Work order: A word-for-word retyping of the listing below is required, with the pictures dropped.
--- Records to use Enclosed Below ---
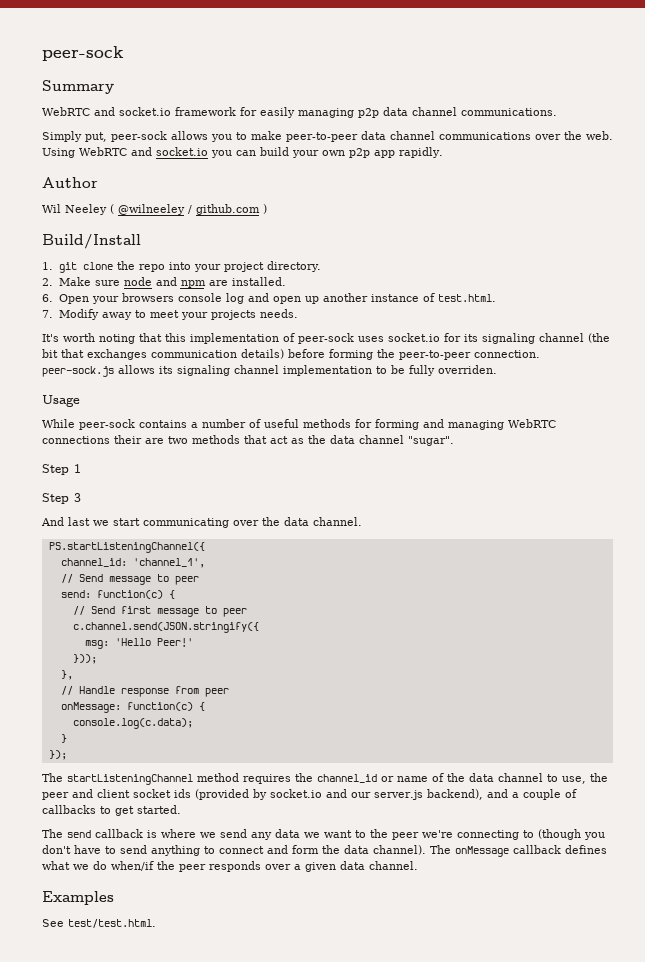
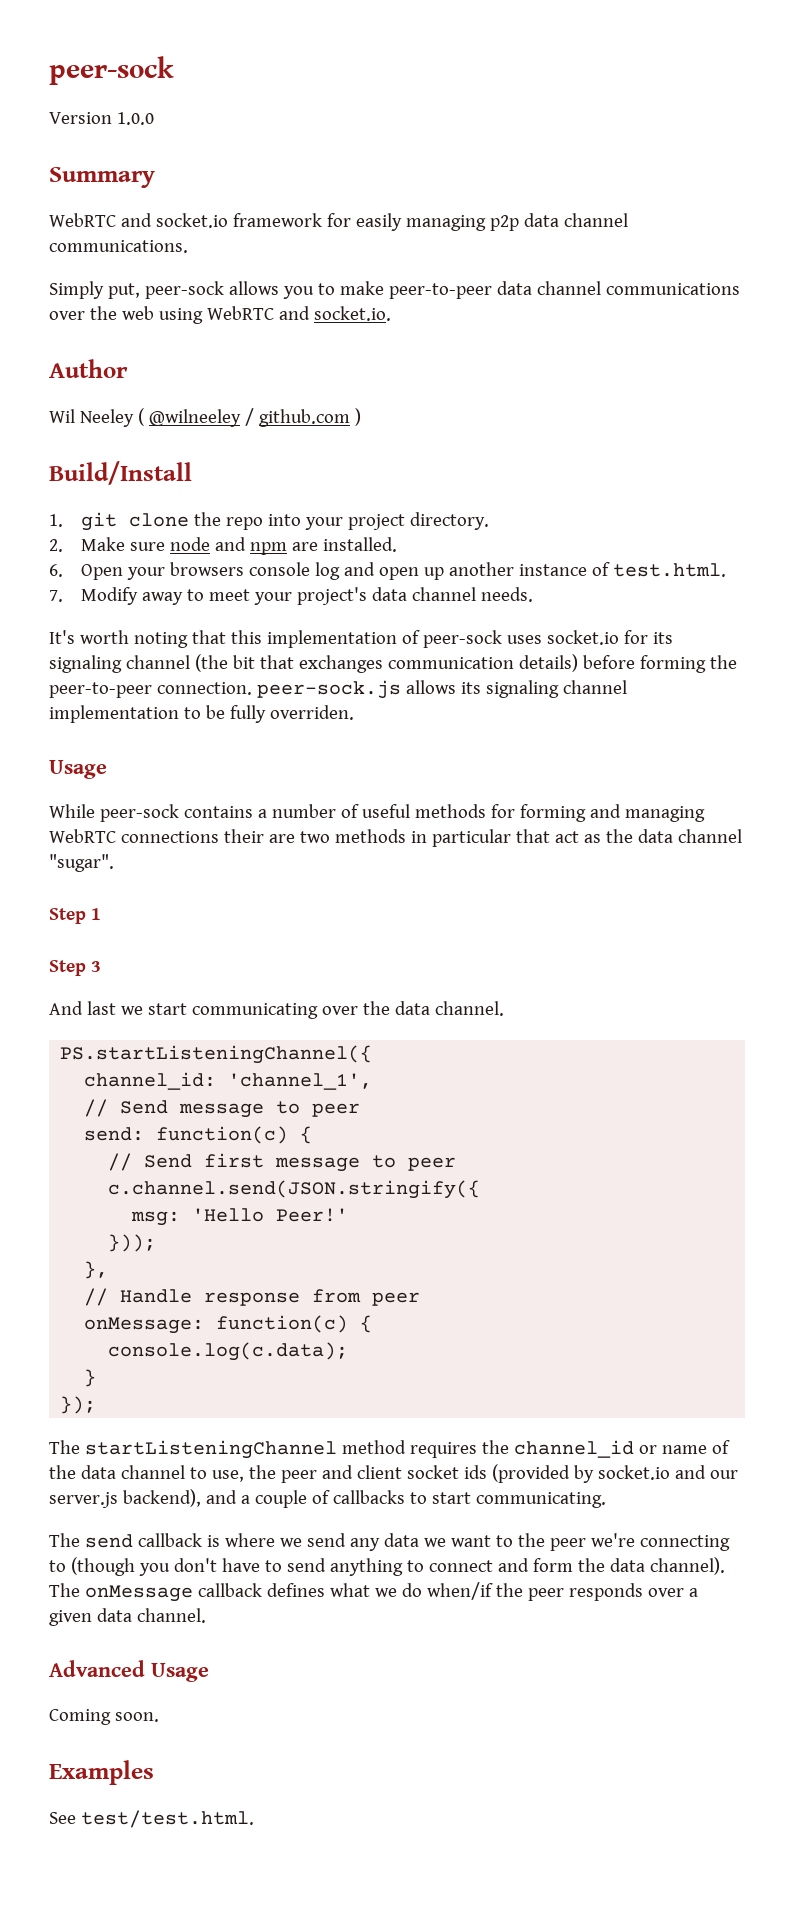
[42,46,124,61] peer-sock -> [49,56,174,85] [49,112,154,125] peer-sock // Version 1.0.0
[586,131,613,140] [42,147,443,158] web. Using WebRTC and socket.io you can build your own p2p app rapidly. -> [121,306,391,324] web using WebRTC and socket.io.
[210,310,256,320] projects -> [296,587,476,605] project's data channel
(240, 439) none -> [410,829,511,847] in particular
[115,805,181,816] get started. -> [431,1492,606,1508] start communicating.
(418, 865) none -> [49,1660,209,1682] [49,1709,159,1725] // Advanced Usage // Coming soon.

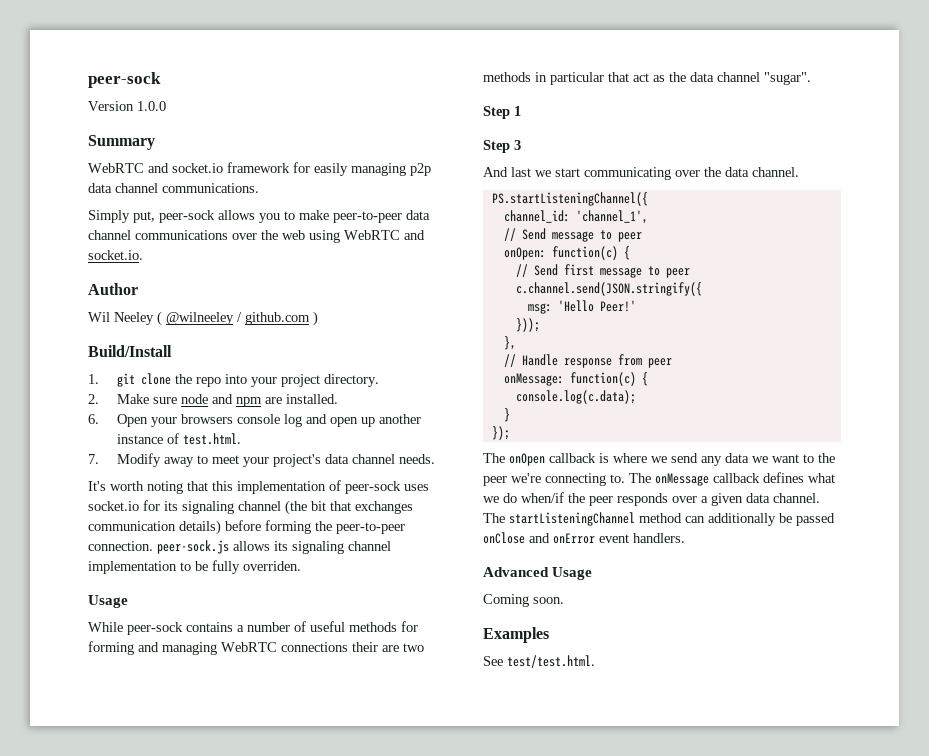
[84,1127,145,1141] send: -> [503,247,546,260] onOpen:
[84,1440,730,1459] [49,1464,738,1483] [49,1489,606,1508] [49,1533,133,1548] startListeningChannel method requires the channel_id or name of the data channel to use, the peer and client socket ids (provided by socket.io and our server.js backend), and a couple of callbacks to start communicating. // The send -> [509,453,545,466] onOpen
[49,1557,725,1576] to (though you don't have to send anything to connect and form the data channel). -> [610,474,625,483] to.
(206, 1615) none -> [483,512,835,526] [483,532,685,544] The startListeningChannel method can additionally be passed onClose and onError event handlers.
--- End of Enclosed Records to use ---
Solution to this problem:
[42,46,124,61] peer-sock -> [49,56,174,85] [49,112,154,125] peer-sock // Version 1.0.0
[586,131,613,140] [42,147,443,158] web. Using WebRTC and socket.io you can build your own p2p app rapidly. -> [121,306,391,324] web using WebRTC and socket.io.
[210,310,256,320] projects -> [296,587,476,605] project's data channel
(240, 439) none -> [410,829,511,847] in particular
[115,805,181,816] get started. -> [431,1492,606,1508] start communicating.
(418, 865) none -> [49,1660,209,1682] [49,1709,159,1725] // Advanced Usage // Coming soon.

[84,1127,145,1141] send: -> [503,247,546,260] onOpen:
[84,1440,730,1459] [49,1464,738,1483] [49,1489,606,1508] [49,1533,133,1548] startListeningChannel method requires the channel_id or name of the data channel to use, the peer and client socket ids (provided by socket.io and our server.js backend), and a couple of callbacks to start communicating. // The send -> [509,453,545,466] onOpen
[49,1557,725,1576] to (though you don't have to send anything to connect and form the data channel). -> [610,474,625,483] to.
(206, 1615) none -> [483,512,835,526] [483,532,685,544] The startListeningChannel method can additionally be passed onClose and onError event handlers.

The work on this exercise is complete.